Question

I'm looking on some information about bare-metal programming. I'm working on different powerpc platforms, and currently trying to prove that some tests are not impacted by the linux kernel. These tests are pretty basic, loads and stores in asm volatile, some benchmarks as well (Coremark, Dhrystone, etc). These tests run perfectly on Linux, but i now have to test them in baremetal, an environement i don't really have experience in. All my platforms have u-boot installed, and i'm wondering if there is such applications that would allow me to run my tests powerpc-eabi cross-compiled ? for example, would a gdbserver launched by u-boot be able to communicate via serial port, or ethernet ? Is it possible to have a busybox called by U-boot ?

Was it helpful?

Solution

Uboot is a bootloader...use it. You probably have an xmodem downloader or ymodem downloader with uboot, if push comes to shove you can turn your program into a long series of write word to memory then branch to that.

uboot will have already setup ram and the serial port, that is how you are talking with uboot anyway, so you don't have to do all of that. You won't need to configure the serial port but you will want to find out how to write a character which means poll the status register for the transmitter register to be empty then write one character to the transmit register. Repeat for every character in your string or whatever to print.

The bootstrap to your C program assuming it is C usually involves at a bare bare minimum setting up the stack pointer (which btw uboot is running so the stack is already setup you can just not do that so long as you load your program such that it doesn't collide with what uboot is doing) and then branch to your C entry point.

Depending on how you have written your high level language program (I am assuming C) then you might have to zero out the .bss area and setup the .data area, the nice thing about using a bootloader to copy a program to ram and just run it is you usually don't have to do any of this, the binary that you download and run already has the bss zeroed and .data in the right place. So it comes back to setup the stack and branch or simply branch since you may not even have to set of the stack.

Building a bare metal program is the real challenge, because you don't have a system to make system calls to, and that is a hard thing to give up and/or simulate. newlib for example makes life a bit easier as it has a very easy to replace system backend so that you can for example leave the printfs in dhrystone (vs removing them and finding a different way to output the strings as needed or output the results.

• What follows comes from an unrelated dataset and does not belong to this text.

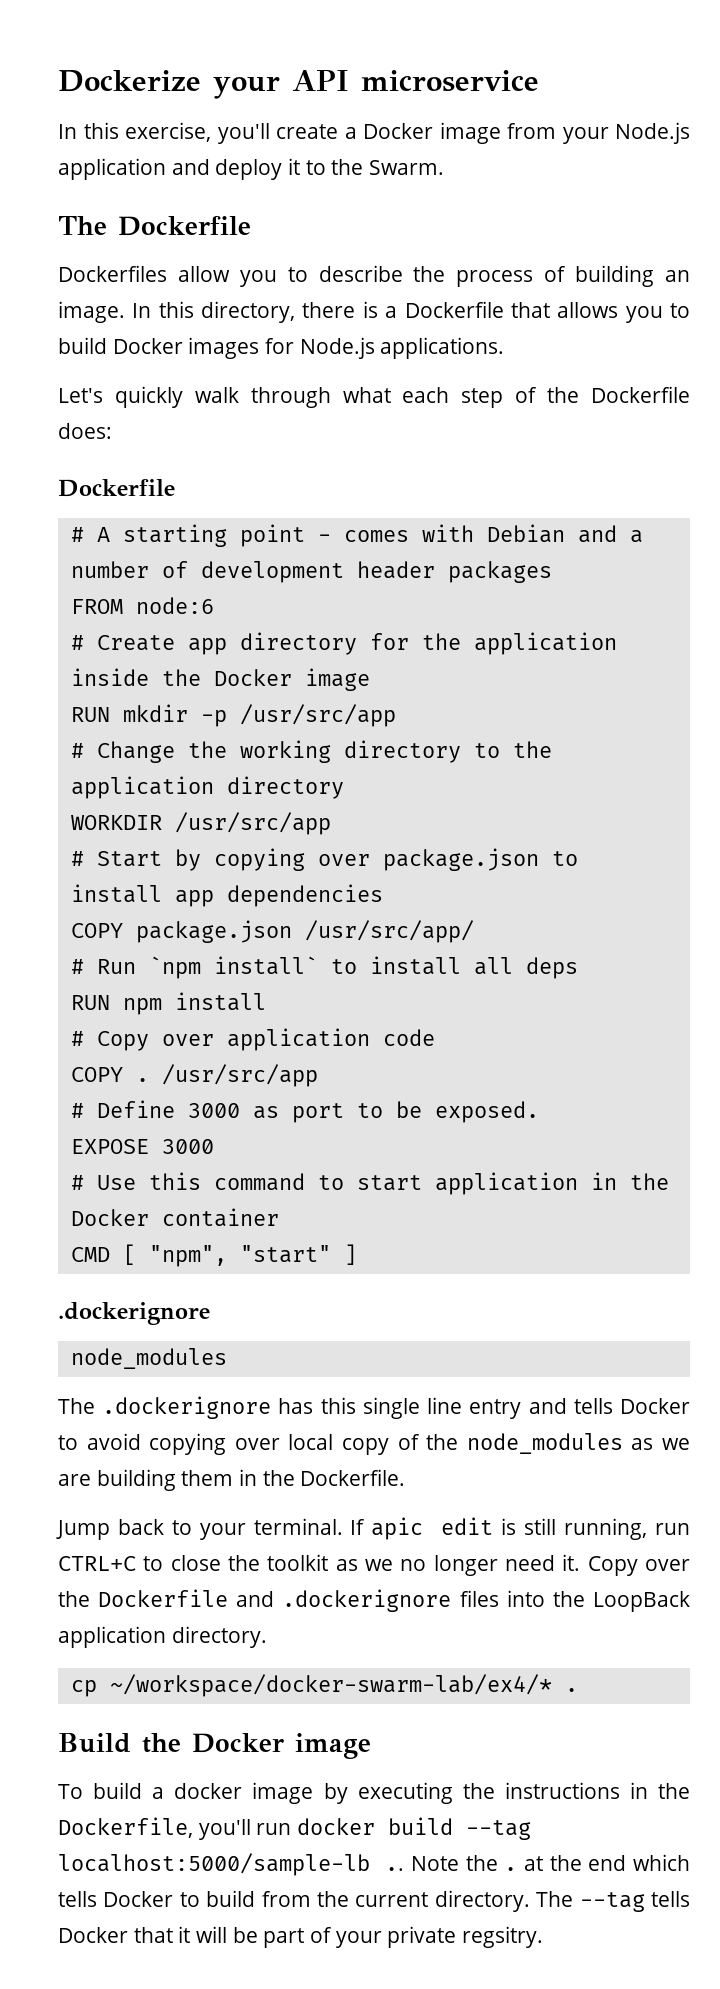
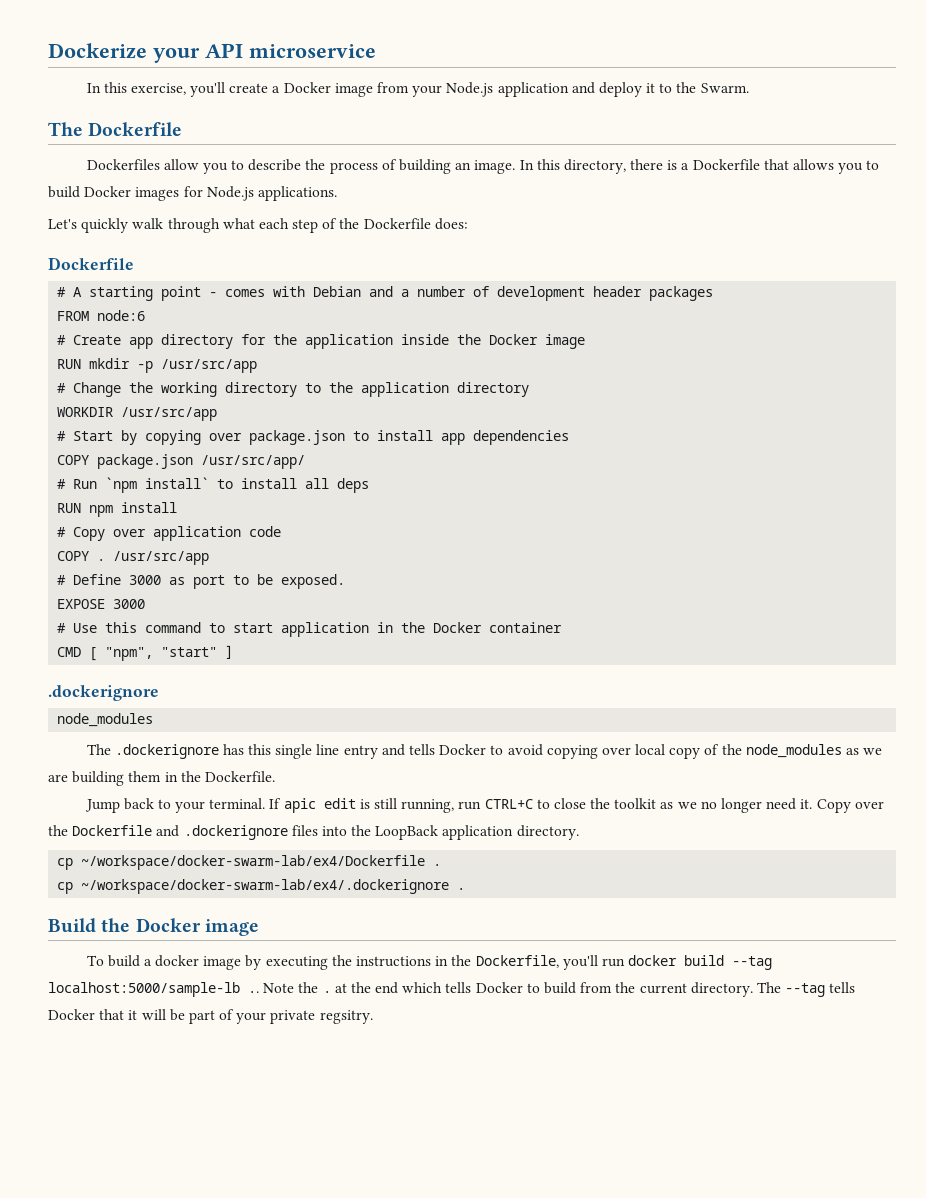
[109,1674,552,1697] ~/workspace/docker-swarm-lab/ex4/* -> [81,855,442,870] [57,879,450,894] ~/workspace/docker-swarm-lab/ex4/Dockerfile . // cp ~/workspace/docker-swarm-lab/ex4/.dockerignore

compiling to object of the C files is easy, assembling the assembly is easy, and you should be able to do that with your powerpc-eabi gcc cross compiler, the next challenge is linking, telling the linker where stuff goes. since this is likely a flat chunk of ram you can probably do something like -Ttext 0x123450000 where the number is whatever the base address is of the ram you want to use. if you have any multiplies or divides or any floats or any other gcc library functions (that replace things that your processor may or may not do or requires a wrapper to do them properly), or any libc calls then it will try to link them in. Ideally the gcc library ones are easy but depending on the cross compiler they can be a challenge, worst case take the gcc sources and build those functions yourself, or get or build a different gcc cross compiler with different target options (Generally an easy thing to do).

I highly recommend you disassemble your binary and make sure if nothing else your entry point of your bootstrap is at the beginning of the binary. use objcopy to make a binary file powerpc-...-objcopy myprog.elf -O binary myprog.bin. then use xmodem or ymodem on the uboot prompt to copy over that program and run it.

backing up. from the datasheets for the part when you look up the uart and figure out the base address you should first use the uboot prompt to write to the address of the uart transmit register write a 0x30 to that address for example and if you have the right address then before it prints the uboot prompt again after your command it should have an extra zero '0' in the output. If you cant get it to do that with a single write from the uboot command line you wont get it to work in a program of any kind you have the wrong address or you are doing something else wrong.

Then write a very small program in assembly language that outputs a character to the uart by writing to that address, then have it count to some big number depending on the speed of your processor. If you are running at 100Mhz then count to 100 million or more (or count down to zero from a few hundred million) then branch to the beginning and repeat, output, wait output, wait. build and link this tiny program and then download with xmodem or whatever and branch to it. If you can't get it to output a character every few seconds then you won't be able to progress to something more complicated.

Next small program, poll the status register, wait for the tx buffer to be empty, then write a 0x30 to the tx register. increment the register holding the 0x30 to 0x31 and that register with 0x37. branch to the wait for tx empty and output the new value 0x31, make this an infinite loop. If once you start running you don't see 01234567012345670... repeated forever without the numbers getting mangled they must be 0-7 and repeat, then you won't be able to progress to something more complicated.

Repeat the last two programs in C with a small bootstrap that branches to the C entry point, if you cant get those working you wont be able to progress any further.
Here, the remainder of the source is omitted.